## RECORD EXTRACTS

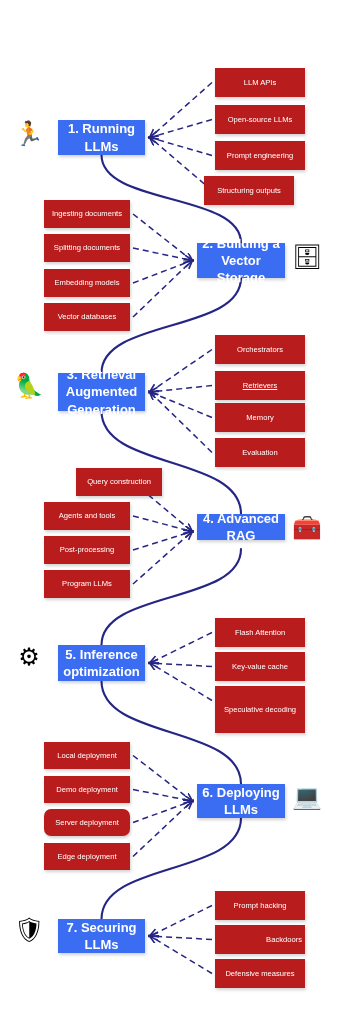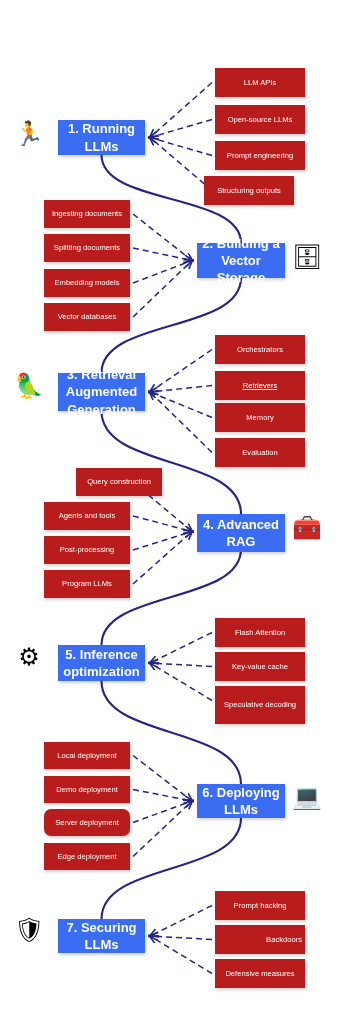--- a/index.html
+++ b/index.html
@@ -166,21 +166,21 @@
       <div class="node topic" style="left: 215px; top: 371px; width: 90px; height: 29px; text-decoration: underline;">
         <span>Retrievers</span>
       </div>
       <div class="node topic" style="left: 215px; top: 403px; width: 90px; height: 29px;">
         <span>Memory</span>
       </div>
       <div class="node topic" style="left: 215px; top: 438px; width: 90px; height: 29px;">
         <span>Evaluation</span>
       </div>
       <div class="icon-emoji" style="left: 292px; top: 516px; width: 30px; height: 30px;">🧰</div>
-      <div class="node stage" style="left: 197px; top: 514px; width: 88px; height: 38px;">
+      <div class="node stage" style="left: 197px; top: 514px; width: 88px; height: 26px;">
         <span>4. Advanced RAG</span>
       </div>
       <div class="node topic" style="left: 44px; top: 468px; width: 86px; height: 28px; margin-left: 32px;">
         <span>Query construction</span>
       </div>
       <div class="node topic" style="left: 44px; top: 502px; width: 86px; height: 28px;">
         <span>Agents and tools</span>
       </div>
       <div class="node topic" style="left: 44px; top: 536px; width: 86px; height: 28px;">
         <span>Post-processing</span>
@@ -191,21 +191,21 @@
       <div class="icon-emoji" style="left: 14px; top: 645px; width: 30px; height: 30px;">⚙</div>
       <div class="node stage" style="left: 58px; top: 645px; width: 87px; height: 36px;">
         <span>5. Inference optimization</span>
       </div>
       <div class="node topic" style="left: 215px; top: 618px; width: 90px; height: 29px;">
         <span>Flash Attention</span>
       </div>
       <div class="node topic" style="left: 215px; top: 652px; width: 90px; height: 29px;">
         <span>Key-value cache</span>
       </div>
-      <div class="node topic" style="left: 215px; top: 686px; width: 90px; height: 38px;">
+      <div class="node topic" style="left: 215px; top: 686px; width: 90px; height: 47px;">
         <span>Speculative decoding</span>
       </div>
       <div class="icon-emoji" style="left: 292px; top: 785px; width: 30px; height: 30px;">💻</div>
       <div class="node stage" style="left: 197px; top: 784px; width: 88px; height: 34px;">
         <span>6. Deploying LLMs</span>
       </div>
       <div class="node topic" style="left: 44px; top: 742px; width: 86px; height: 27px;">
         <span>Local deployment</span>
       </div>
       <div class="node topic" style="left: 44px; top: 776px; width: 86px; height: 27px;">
---
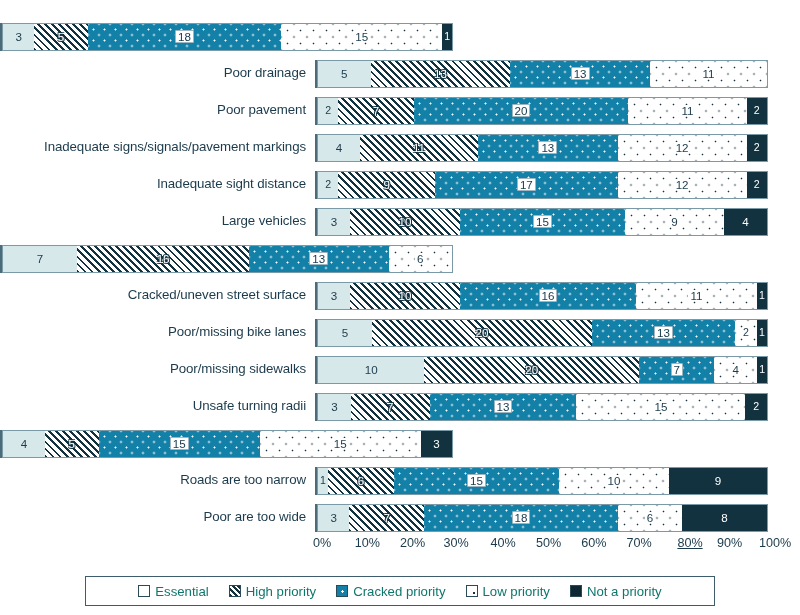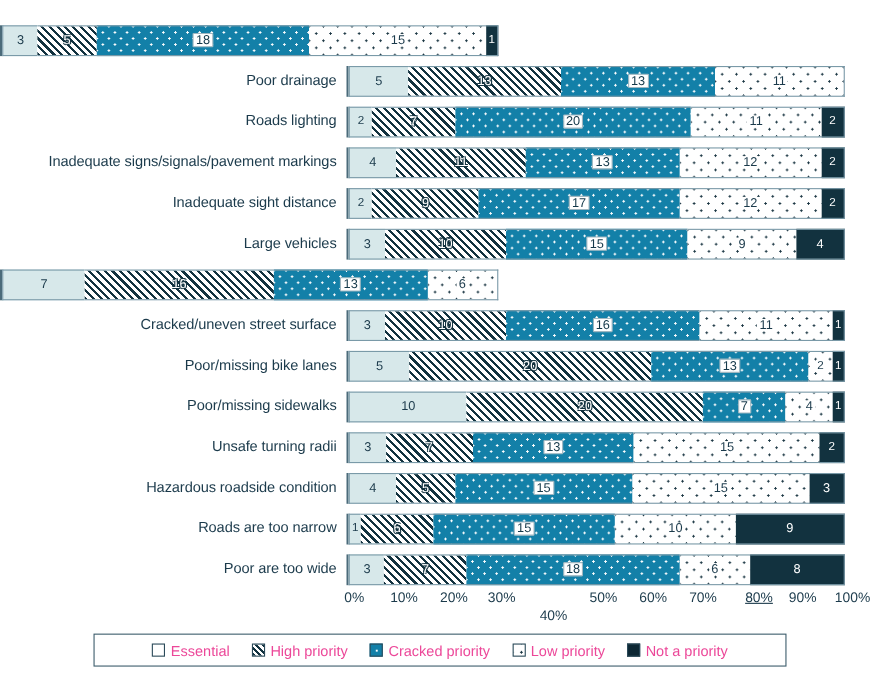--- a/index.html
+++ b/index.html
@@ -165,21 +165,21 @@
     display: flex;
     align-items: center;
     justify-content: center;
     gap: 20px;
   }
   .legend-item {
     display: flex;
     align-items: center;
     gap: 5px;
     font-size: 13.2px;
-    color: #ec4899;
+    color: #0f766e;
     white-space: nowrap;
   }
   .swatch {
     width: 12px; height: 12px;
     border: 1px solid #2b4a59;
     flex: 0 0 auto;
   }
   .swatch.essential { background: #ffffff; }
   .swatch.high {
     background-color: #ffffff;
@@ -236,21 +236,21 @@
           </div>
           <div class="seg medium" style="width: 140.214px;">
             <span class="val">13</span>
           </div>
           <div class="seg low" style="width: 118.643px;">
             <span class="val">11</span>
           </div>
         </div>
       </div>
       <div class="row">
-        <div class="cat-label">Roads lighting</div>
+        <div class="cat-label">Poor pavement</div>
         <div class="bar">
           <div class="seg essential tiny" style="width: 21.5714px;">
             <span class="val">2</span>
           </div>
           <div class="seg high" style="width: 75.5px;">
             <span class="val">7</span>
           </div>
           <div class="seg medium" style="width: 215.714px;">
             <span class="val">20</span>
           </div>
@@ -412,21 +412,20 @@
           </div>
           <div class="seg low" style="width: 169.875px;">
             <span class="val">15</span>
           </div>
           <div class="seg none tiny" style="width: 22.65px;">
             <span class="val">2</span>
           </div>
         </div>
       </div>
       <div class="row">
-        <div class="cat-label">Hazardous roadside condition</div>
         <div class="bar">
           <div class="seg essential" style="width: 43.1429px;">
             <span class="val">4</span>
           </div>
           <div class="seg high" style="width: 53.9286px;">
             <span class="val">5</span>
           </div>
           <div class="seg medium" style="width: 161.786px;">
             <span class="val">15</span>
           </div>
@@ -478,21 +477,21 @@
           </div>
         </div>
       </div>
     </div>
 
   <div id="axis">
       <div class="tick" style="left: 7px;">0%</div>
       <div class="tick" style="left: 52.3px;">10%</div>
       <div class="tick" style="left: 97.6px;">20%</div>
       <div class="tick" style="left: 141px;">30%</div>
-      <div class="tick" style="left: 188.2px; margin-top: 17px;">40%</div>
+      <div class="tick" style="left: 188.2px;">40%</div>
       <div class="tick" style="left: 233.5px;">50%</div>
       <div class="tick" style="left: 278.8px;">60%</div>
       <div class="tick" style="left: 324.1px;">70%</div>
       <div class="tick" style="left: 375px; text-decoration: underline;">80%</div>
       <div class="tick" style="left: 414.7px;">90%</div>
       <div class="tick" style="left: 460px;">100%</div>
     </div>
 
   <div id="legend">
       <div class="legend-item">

## TASK TO COMPLETE
What you give back should be only the lines of the records above, starting at the line with "215px; top: 403px;" and ending at the line with "44px; top: 742px;", restated word for word.

## FINISHED TASK
       <div class="node topic" style="left: 215px; top: 403px; width: 90px; height: 29px;">
         <span>Memory</span>
       </div>
       <div class="node topic" style="left: 215px; top: 438px; width: 90px; height: 29px;">
         <span>Evaluation</span>
       </div>
       <div class="icon-emoji" style="left: 292px; top: 516px; width: 30px; height: 30px;">🧰</div>
-      <div class="node stage" style="left: 197px; top: 514px; width: 88px; height: 38px;">
+      <div class="node stage" style="left: 197px; top: 514px; width: 88px; height: 26px;">
         <span>4. Advanced RAG</span>
       </div>
       <div class="node topic" style="left: 44px; top: 468px; width: 86px; height: 28px; margin-left: 32px;">
         <span>Query construction</span>
       </div>
       <div class="node topic" style="left: 44px; top: 502px; width: 86px; height: 28px;">
         <span>Agents and tools</span>
       </div>
       <div class="node topic" style="left: 44px; top: 536px; width: 86px; height: 28px;">
         <span>Post-processing</span>
@@ -191,21 +191,21 @@
       <div class="icon-emoji" style="left: 14px; top: 645px; width: 30px; height: 30px;">⚙</div>
       <div class="node stage" style="left: 58px; top: 645px; width: 87px; height: 36px;">
         <span>5. Inference optimization</span>
       </div>
       <div class="node topic" style="left: 215px; top: 618px; width: 90px; height: 29px;">
         <span>Flash Attention</span>
       </div>
       <div class="node topic" style="left: 215px; top: 652px; width: 90px; height: 29px;">
         <span>Key-value cache</span>
       </div>
-      <div class="node topic" style="left: 215px; top: 686px; width: 90px; height: 38px;">
+      <div class="node topic" style="left: 215px; top: 686px; width: 90px; height: 47px;">
         <span>Speculative decoding</span>
       </div>
       <div class="icon-emoji" style="left: 292px; top: 785px; width: 30px; height: 30px;">💻</div>
       <div class="node stage" style="left: 197px; top: 784px; width: 88px; height: 34px;">
         <span>6. Deploying LLMs</span>
       </div>
       <div class="node topic" style="left: 44px; top: 742px; width: 86px; height: 27px;">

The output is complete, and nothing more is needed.